Sejumlah penulis telah mengatakan bagaimana kontradiksi dalam sebuah sistem
pendidikan dapat digunakan untuk menumbangkan kekuatan reproduksi yang melekat di
tempat kerja pada umumnya, dan untuk matematika pada khususnya (Gintis dan Bowles,
1980; Noss, 1989). Sebuah argumen terkait bahwa kekuatan-kekuatan menyebabkan
resistensi di kalangan peserta didik (Giroux, 1983;Mellin-Olsen, 1987). Apa yang
dikatakan di atas adalah kontradiksi dengan kemungkinan guruuntuk menantang kekuatan
tersebut melalui problem posing pedagogik. Namun, untuk menjadiemansipatoris harus
berhasil dalam melibatkan peserta didik. Sebagaimana telah kita lihat, hal ini jugaharus
didasarkan pada pandangan matematika, dan ilmu pengetahuan pada umumnya, yang
mengakui peserta didik dan karenanya juga guru sebagai agen epistemologis.

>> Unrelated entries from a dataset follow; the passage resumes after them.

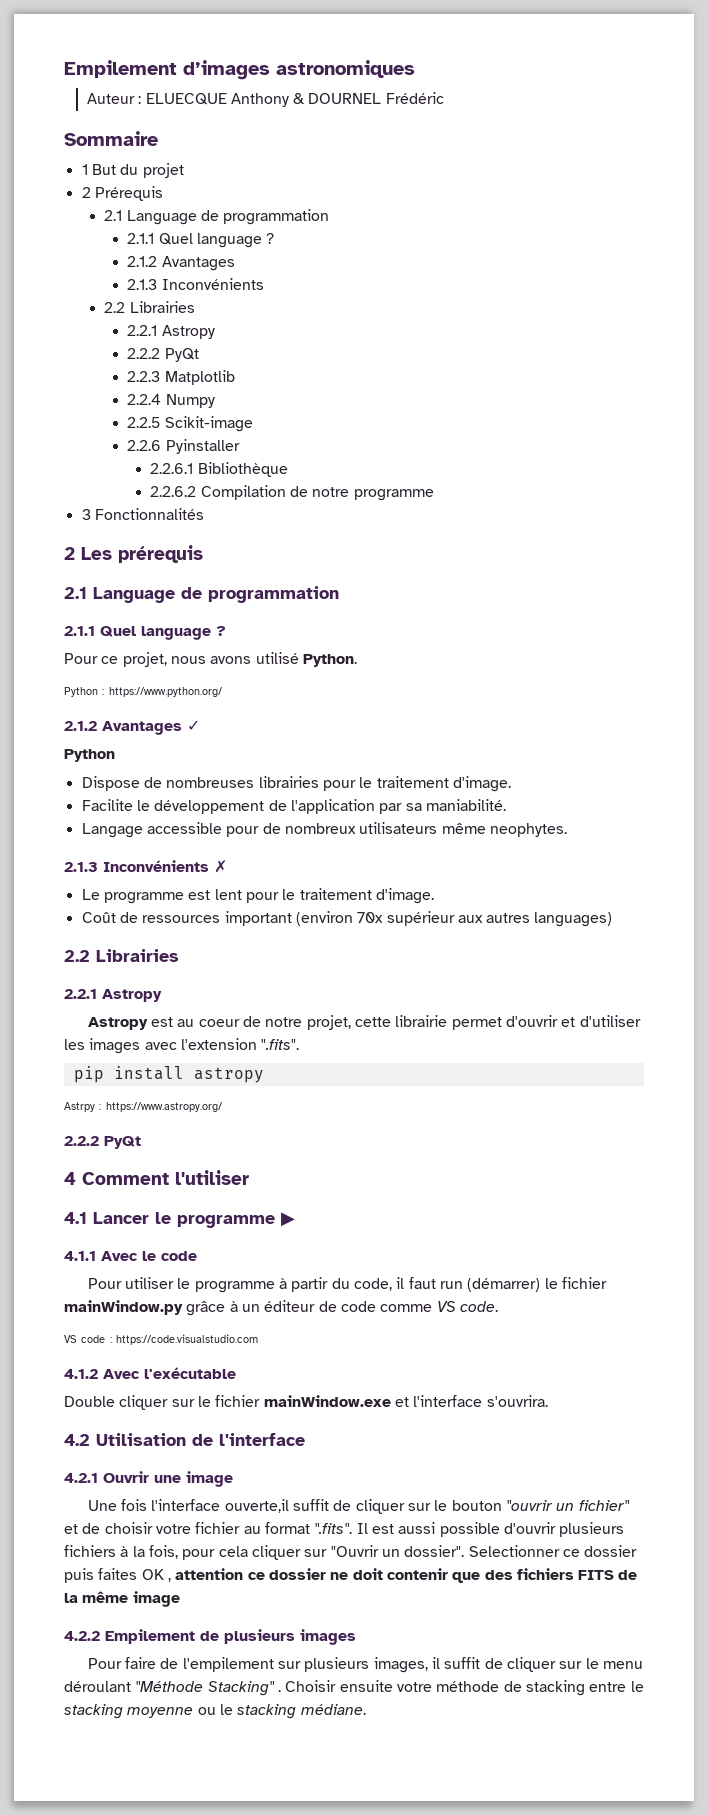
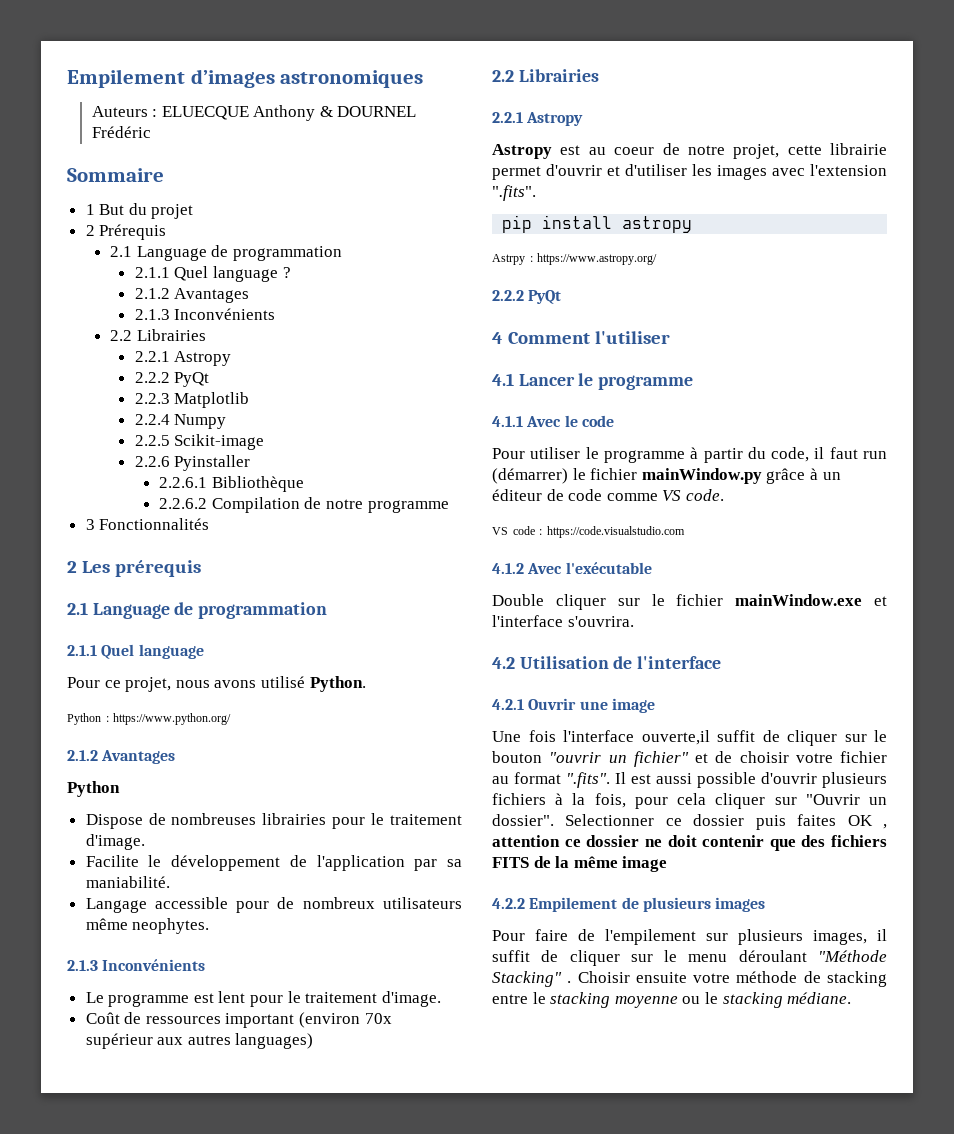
- Auteur : ELUECQUE Anthony & DOURNEL Frédéric
+ Auteurs : ELUECQUE Anthony & DOURNEL Frédéric
  2 Les prérequis
  2.1 Language de programmation
- 2.1.1 Quel language ?
+ 2.1.1 Quel language
  Python : https://www.python.org/
- 2.1.2 Avantages ✓
+ 2.1.2 Avantages
  Langage accessible pour de nombreux utilisateurs même neophytes.
- 2.1.3 Inconvénients ✗
+ 2.1.3 Inconvénients
- 4.1 Lancer le programme ▶
+ 4.1 Lancer le programme

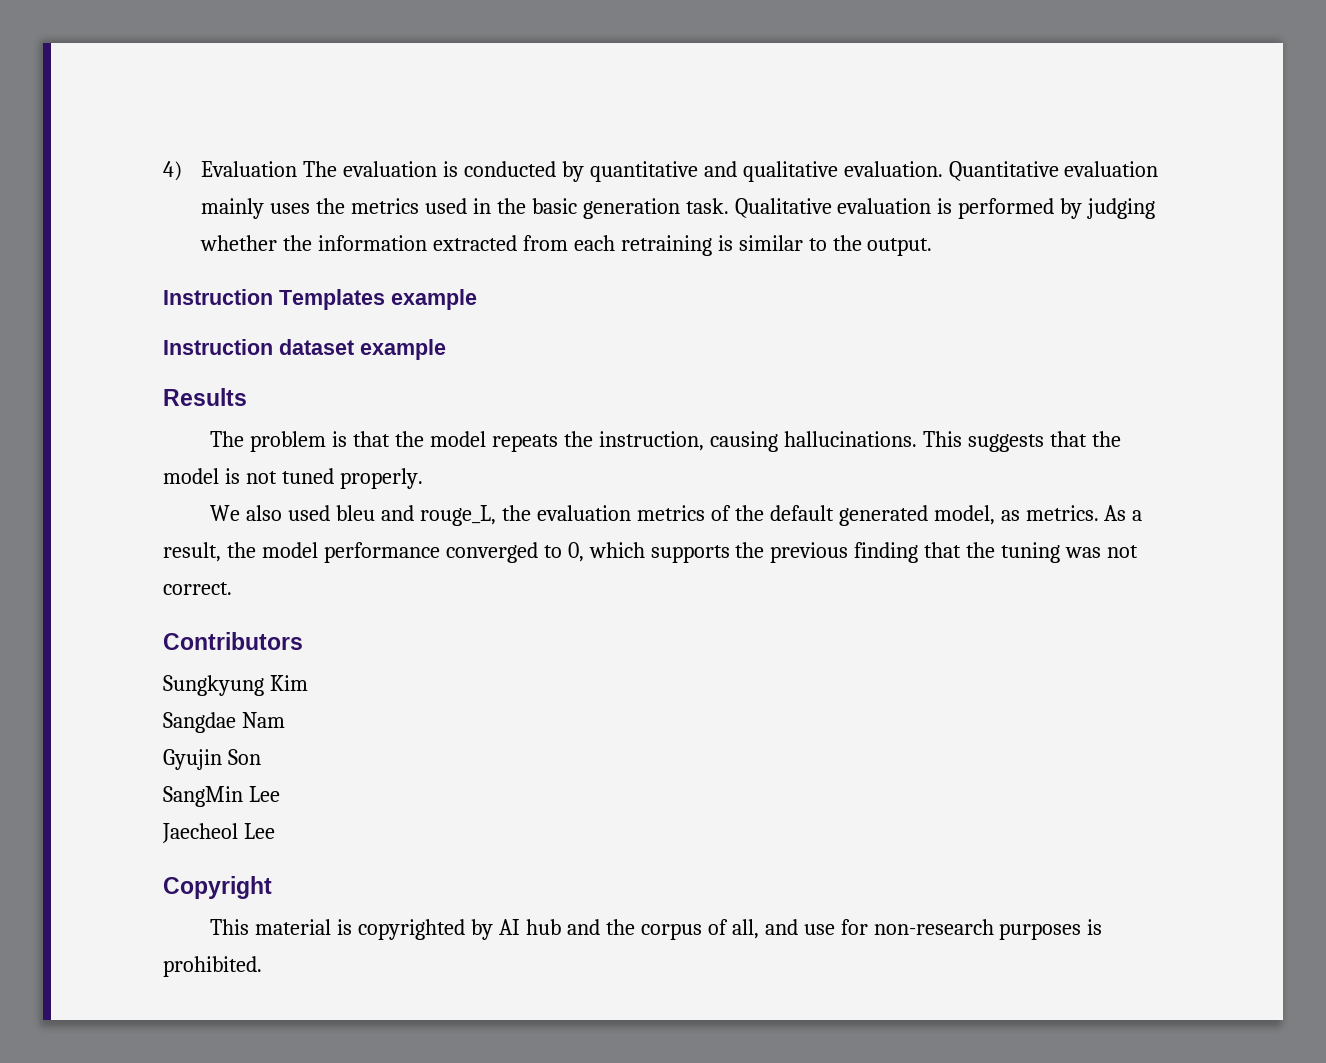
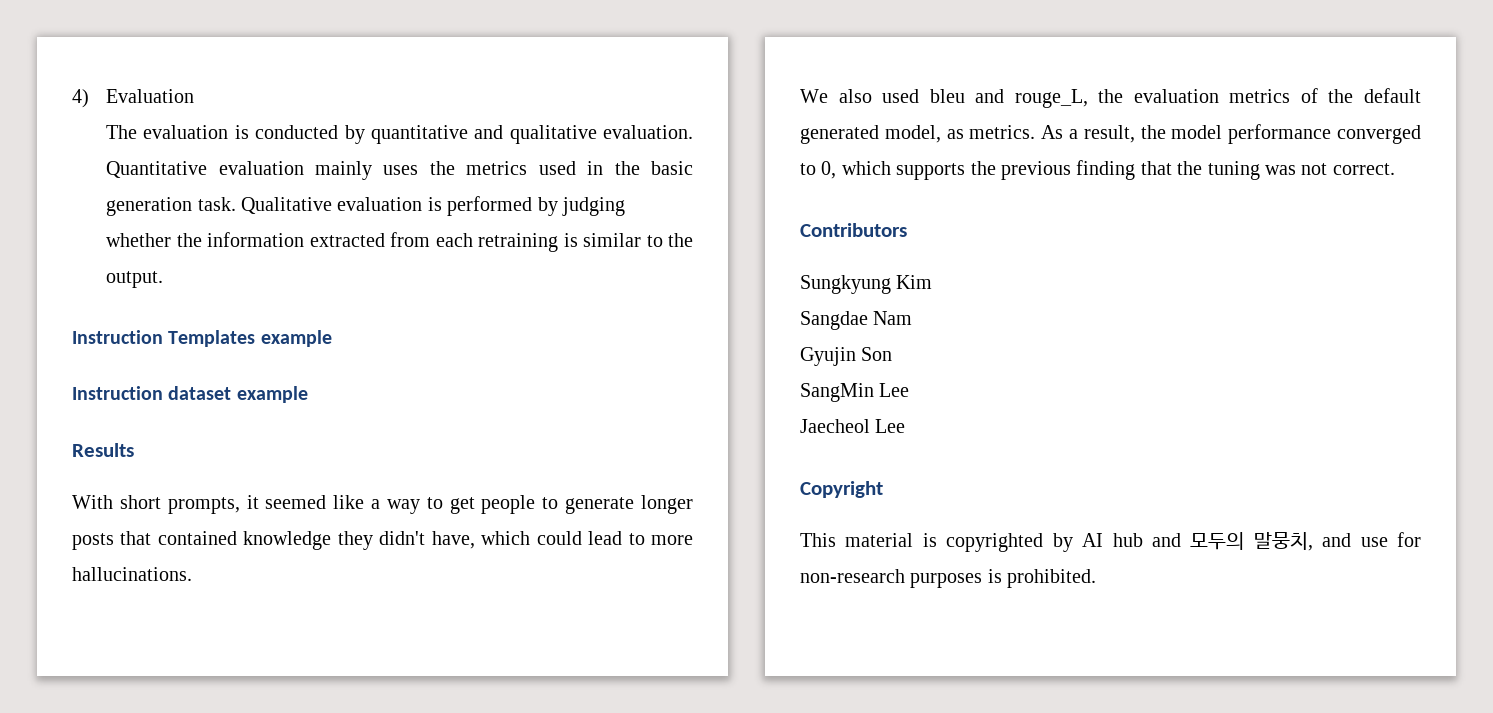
- 4) Evaluation The evaluation is conducted by quantitative and qualitative evaluation.
+ 4) Evaluation
+ The evaluation is conducted by quantitative and qualitative evaluation.
- The problem is that the model repeats the instruction, causing hallucinations. This suggests that the model is not tuned properly.
+ With short prompts, it seemed like a way to get people to generate longer posts that contained knowledge they didn't have, which could lead to more hallucinations.
- This material is copyrighted by AI hub and the corpus of all, and use for non-research purposes is prohibited.
+ This material is copyrighted by AI hub and 모두의 말뭉치, and use for non-research purposes is prohibited.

Hal ini menimbulkan masalah guru sebagai 'praktisi reflektif' (Schon, 1983), dan
seorang peneliti (Stenhouse, 1975; Meighan, 1986). Sebuah pedagogik
yang
memberdayakan peserta didik sebagai agen epistemologis tergantung pada guru yang
melakukannya pada tingkat ini juga. Dengan demikian guru dapat menciptakan
matematika dalam bukunya atau kelasnya, tetapi sebagai seorangprofesional, juga
menciptakan pengetahuan pendidikan. Meskipun hal ini tidak akan diuraikan lebih lanjut
di sini, dapat dikatakan bahwa tujuan utama dari buku ini, dengan menjelajahi landasan
filosofis pendidikan matematika, adalah untuk menyediakan alat untuk berpikirguru
sebagai praktisi reflektif dan peneliti.
4. Kesimpulan
Tema bab ini adalah bahwa dengan merenungkan sifat matematika sebagai
pemecahan problem posing dan kegiatan penyelesaian, problem posing pedagogik menjadi
emansipatoris. Sebagai bagian dari pendekatan publik untuk pengajaran matematika, maka
memungkinkan tujuan sosial tertinggi pendidikan matematika harus diatasi. Tujuan ini
termasuk pemenuhan potensi individu sebagai manusia, berpindah kesadaran sosial ke
yang lebih tinggi dan kebutuhan untuk perubahan sosial, dan melawan ketidakadilan,
khususnya rasisme dan seksisme. Namun, tujuan-tujuan sosial adalah bagian dari ini, dan
tidak bertentangan dengan pengembangan keterampilan individu dan kreativitas dalam
matematika. Tentu saja, apa yang terletak di jantung ideologi pendidik publik adalah
konstruktivis sosial filsafat matematika. Kelebihan atau kekurangan masing-masing dari
lima ideologi pendidikan matematika didukung oleh filsafat matematika. Dalam
pendapatnya, seluruh filsafat matematika, atau mendukung semua kurikulum matematika
dan pengajaran.Hal ini adalah tema dari buku ini. Yaitu bahwa:
apakah satu keinginan atau tidak, semua pedagogik matematika, bahkan jika hampir
koheren, berpijak pada filosofi matematika.
(Thom, 1971, hal. 204)
Danuntuk mengambil argumen kembali ke awal dari buku ini:
Masalahnya, kemudian, Apa cara terbaik untuk mengajar? namun, Apa matematika
benar-benar tentang semua Kontroversi tentang mengajar? tidak bisa diselesaikan
tanpa menghadapi masalah tentang sifat matematika.